Fairness: the practicability of the principle

Ensuring that every human being can meaningfully contribute to society to help in positively progressing the human species means that we must each find a role that we are connected to. As detailed in our previous post, one potential pitfall to idealistic thinking of this nature is that there is room for some human beings to contribute unequally and unfairly compared to other human beings. This, of course, is an understandable fear, and with a society consisting of those who are apathetic to solving problems facing humanity and another portion who are overly focused on personal pleasure through the means of materialism it is easy to see why a concern of fairness may exist among human beings who reside in those frames of minds just detailed as well in the minds of those who passionately work to solve problems facing humanity. Yet we may find ourselves overwhelmed due to the daunting nature of the task, which solidifies the importance of every human being doing their part. Regardless of which describes yourself, or if you fall under another state of mind when contemplating the problems facing humanity, the principle of fairness is bound to be a concern and a principle that seemingly everyone would want to uphold. Before we can properly define what each human beings’ fair contribution may consist of, we must examine the principle of fairness in itself.

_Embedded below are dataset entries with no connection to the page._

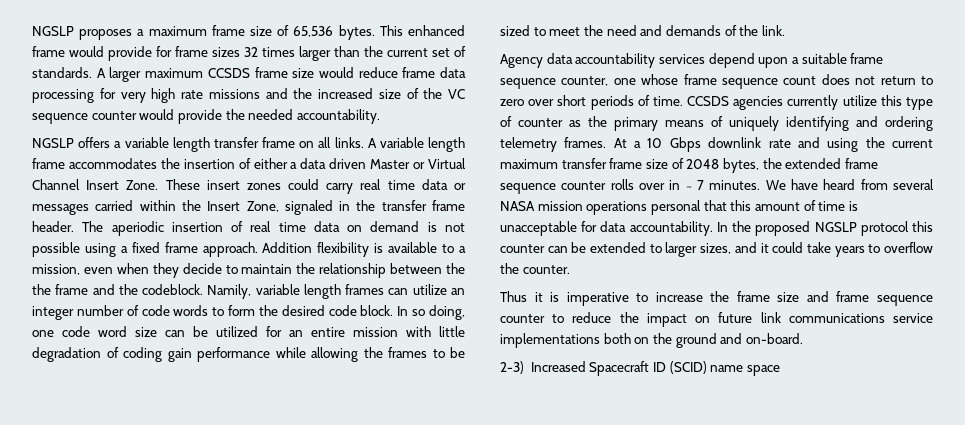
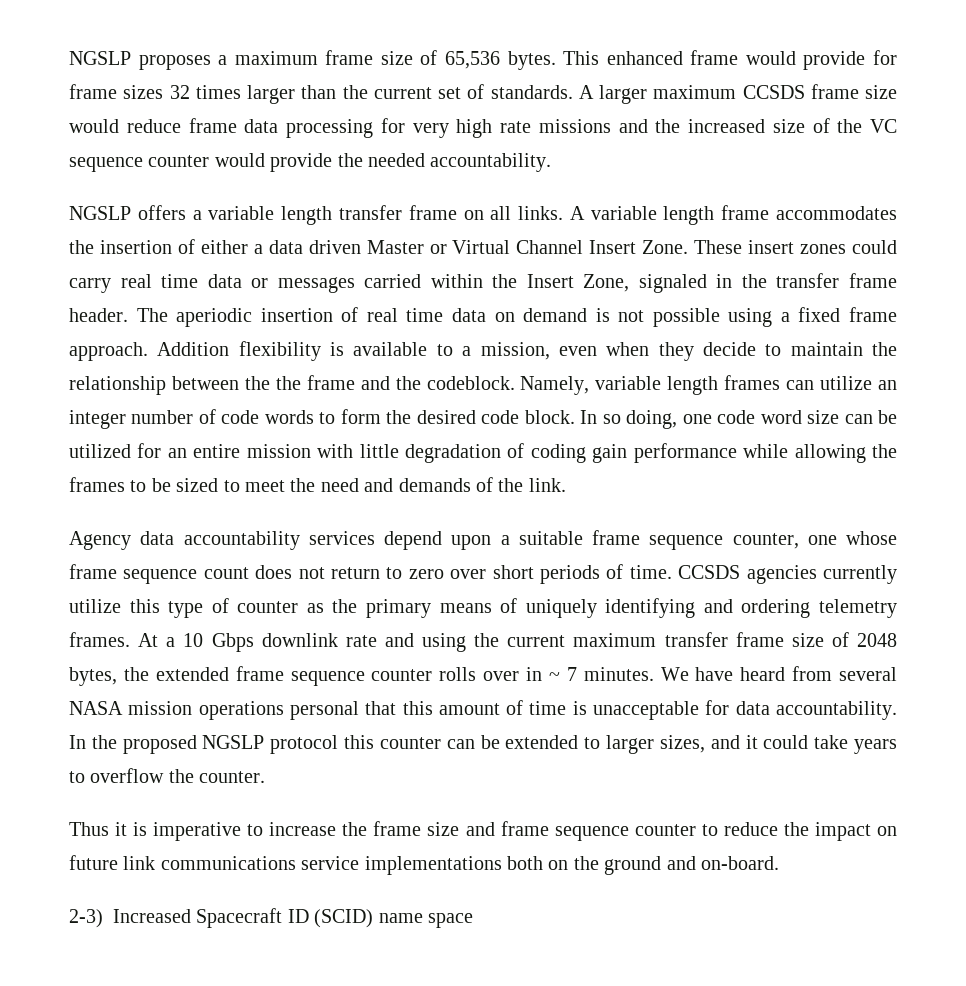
- Namily, variable length frames can utilize an integer number of code words to form the desired code block.
+ Namely, variable length frames can utilize an integer number of code words to form the desired code block.

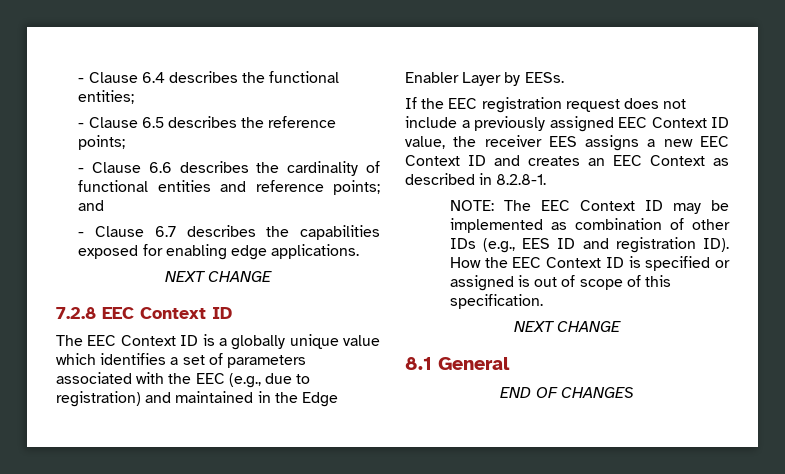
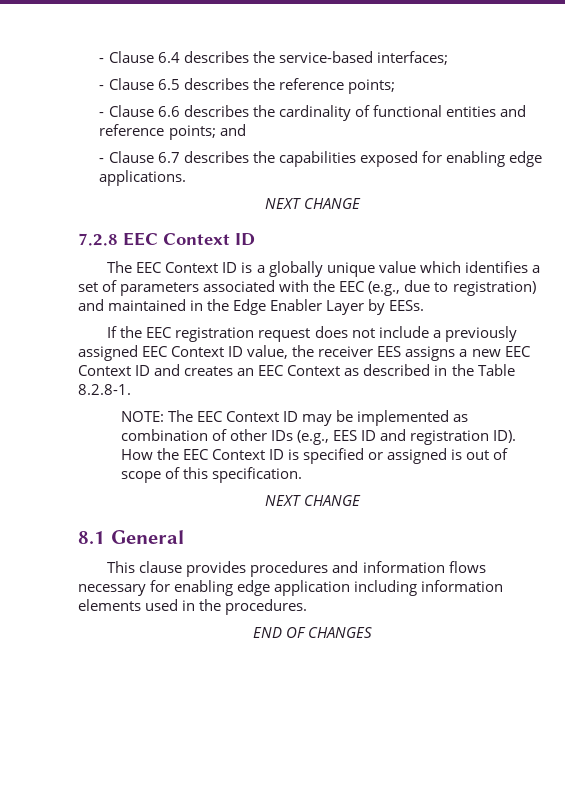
- - Clause 6.4 describes the functional entities;
+ - Clause 6.4 describes the service-based interfaces;
- If the EEC registration request does not include a previously assigned EEC Context ID value, the receiver EES assigns a new EEC Context ID and creates an EEC Context as described in 8.2.8-1.
+ If the EEC registration request does not include a previously assigned EEC Context ID value, the receiver EES assigns a new EEC Context ID and creates an EEC Context as described in the Table 8.2.8-1.
+ This clause provides procedures and information flows necessary for enabling edge application including information elements used in the procedures.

What is fairness? If we had to explain the concept in the most simplistic form, we would define it as the principle of everything should equal the same. That though is a very broad definition to apply, especially given our purpose of understanding fairness to help us inspire humans to contribute to their species. This is the problematic issue with fairness though, that it is a broad concept that we as human beings have come to expect, yet one may argue that fairness is a construct of human consciousness that is more of a subjective belief rather than an objective reality. Where has this concept of fairness arisen from? Looking through the lens of our hunter and gatherer ancestors we could imagine concerns of fairness arising if a member of the tribe was withholding food or trying to egregiously obtain more than their share. Regardless of exactly when it occurred, it is safe to say that the principle of fairness has become engrained in humanity’s culture.

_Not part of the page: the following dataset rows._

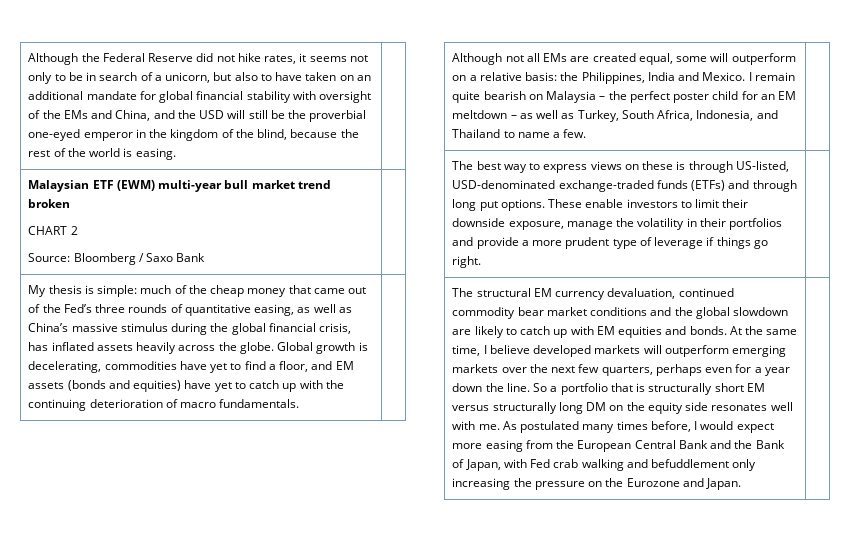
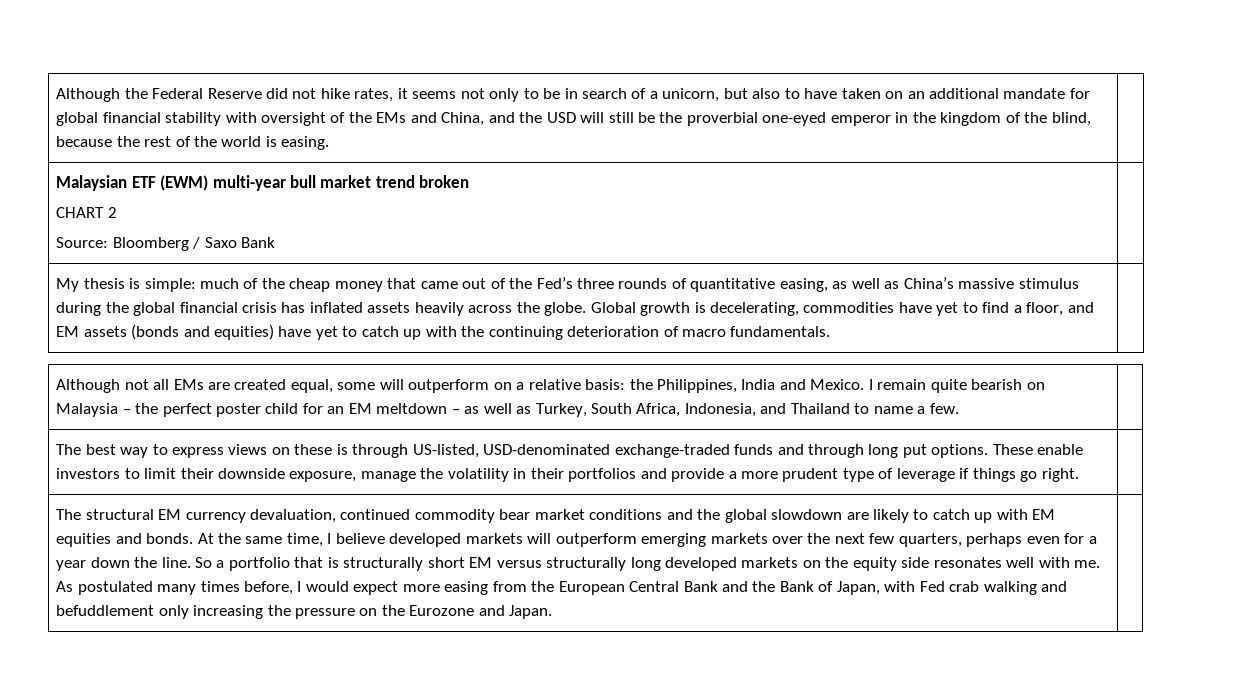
- My thesis is simple: much of the cheap money that came out of the Fed’s three rounds of quantitative easing, as well as China’s massive stimulus during the global financial crisis, has inflated assets heavily across the globe.
+ My thesis is simple: much of the cheap money that came out of the Fed’s three rounds of quantitative easing, as well as China’s massive stimulus during the global financial crisis has inflated assets heavily across the globe.
- The best way to express views on these is through US-listed, USD-denominated exchange-traded funds (ETFs) and through long put options.
+ The best way to express views on these is through US-listed, USD-denominated exchange-traded funds and through long put options.
- So a portfolio that is structurally short EM versus structurally long DM on the equity side resonates well with me.
+ So a portfolio that is structurally short EM versus structurally long developed markets on the equity side resonates well with me.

Fairness as a principle is essentially a universally agreed-upon ideal when talking in abstract constructs. Converting the principle of fairness into the practice of being fair is a process that seems to be of a more difficult caliber though. What creates this friction when putting the principle of fairness into practice? To answer this question, it is important to understand the two viewpoints in which fairness is perceived. For clarity and identifiability, we will label this as the fairness paradigm.

The first viewpoint of the fairness paradigm is when you are on the side being deprived. This is the easiest viewpoint to spot inequality or injustice that is causing a disparity to fairness. When we see fairness from this viewpoint, we easily spot it out do to the fact we are personally experiencing a systemic withholding of either resources, opportunity, or status that we feel some entitlement towards. The second viewpoint that you can see fairness from is from the viewpoint of the endowed. From this viewpoint, you have an abundance of either resources, opportunity, or status and you see the difference between yourself and those with the first viewpoint. Within this viewpoint, there are two subsets of reactions that one may have. They are either bound to work to reconcile the difference between themselves and the other by sharing the abundance to close the gap, or they have the option to defensively protect their abundance and look to further the gap.

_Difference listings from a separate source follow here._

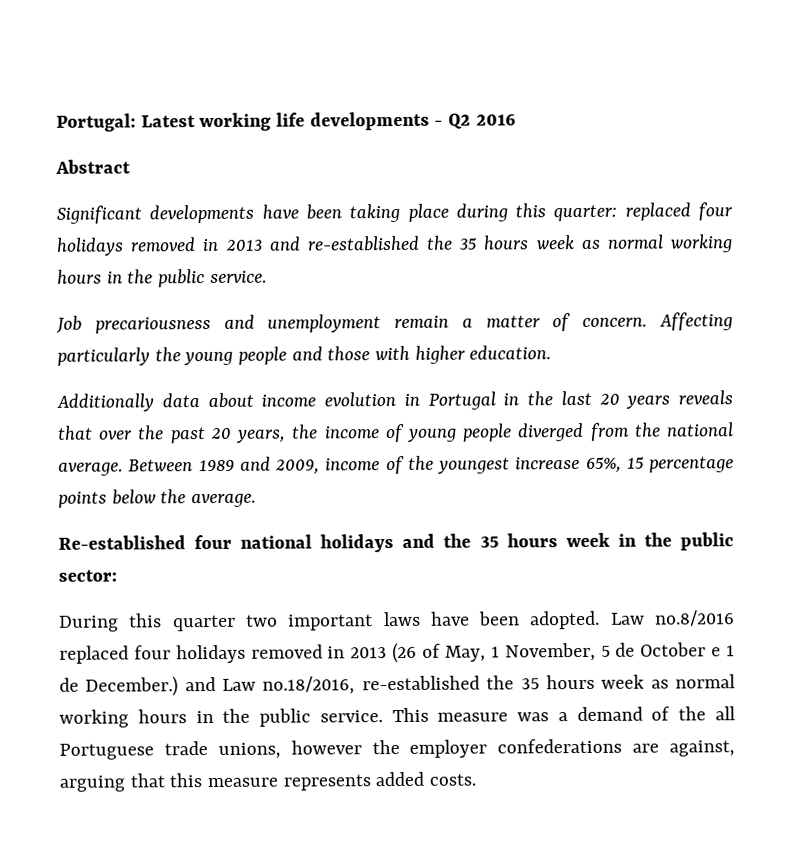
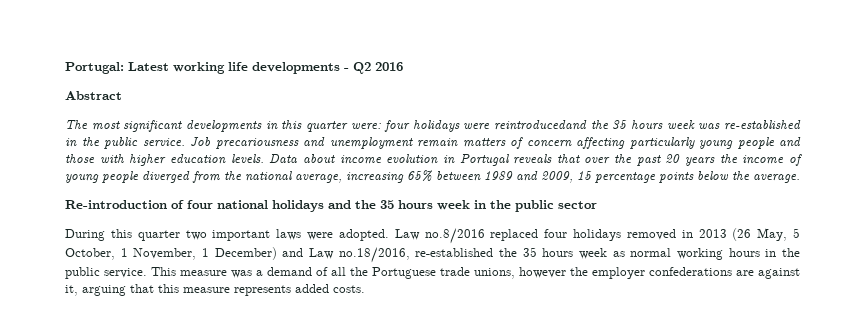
- Significant developments have been taking place during this quarter: replaced four holidays removed in 2013 and re-established the 35 hours week as normal working hours in the public service.
- Job precariousness and unemployment remain a matter of concern. Affecting particularly the young people and those with higher education.
- Additionally data about income evolution in Portugal in the last 20 years reveals that over the past 20 years, the income of young people diverged from the national average. Between 1989 and 2009, income of the youngest increase 65%, 15 percentage points below the average.
+ The most significant developments in this quarter were: four holidays were reintroducedand the 35 hours week was re-established in the public service. Job precariousness and unemployment remain matters of concern affecting particularly young people and those with higher education levels. Data about income evolution in Portugal reveals that over the past 20 years the income of young people diverged from the national average, increasing 65% between 1989 and 2009, 15 percentage points below the average.
- Re-established four national holidays and the 35 hours week in the public sector:
+ Re-introduction of four national holidays and the 35 hours week in the public sector
- During this quarter two important laws have been adopted.
+ During this quarter two important laws were adopted.
- Law no.8/2016 replaced four holidays removed in 2013 (26 of May, 1 November, 5 de October e 1 de December.) and Law no.18/2016, re-established the 35 hours week as normal working hours in the public service.
+ Law no.8/2016 replaced four holidays removed in 2013 (26 May, 5 October, 1 November, 1 December) and Law no.18/2016, re-established the 35 hours week as normal working hours in the public service.
- This measure was a demand of the all Portuguese trade unions, however the employer confederations are against, arguing that this measure represents added costs.
+ This measure was a demand of all the Portuguese trade unions, however the employer confederations are against it, arguing that this measure represents added costs.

With an understanding of these two viewpoints of fairness, we can begin to comprehend the perceptions we have as a species on the principle of fairness, and that our reaction to fairness is based upon which viewpoint we hold. As a human being though when you begin to observe the universe and the natural order of systems on planet earth, I cannot help but conclude the following on the premise of fairness itself. That fairness is a construct of humanity that does not display itself in the natural universe. When we look around the universe for the existence of life in itself, we see that there is no fair distribution. When we look at the natural systems that rule our planet there is no natural system that fairly treats each player. This brings us to the conclusion that although we should strive to live by the principle of fairness, we should never come to expect fairness as a natural element of existence.

How does this correlate to the question initially posed? How do we ensure that we each contribute fairly to society? This though is the fallacy of fairness, that we expect ourselves to reach an equilibrium where each human being will contribute equally. This may sound discouraging, and beg the question of why even try in the first place to build a better society? As human beings though, we must recognize our higher abilities as a species to potentially earn a better civilization that empowers every member of its species. If we hold on to a fleeting hope that we can only achieve a better global civilization when everyone contributes equally, then we would never obtain that achievement. We must remember that we are each a unique individual who has varying skills, and each will be able to contribute to society in different manners. Rather than worry about giving an equal contribution to society, I will implore you to focus on a different question. What is the best way that you can contribute to society? Please share the ways you feel you can give your best contribution to society in the comments.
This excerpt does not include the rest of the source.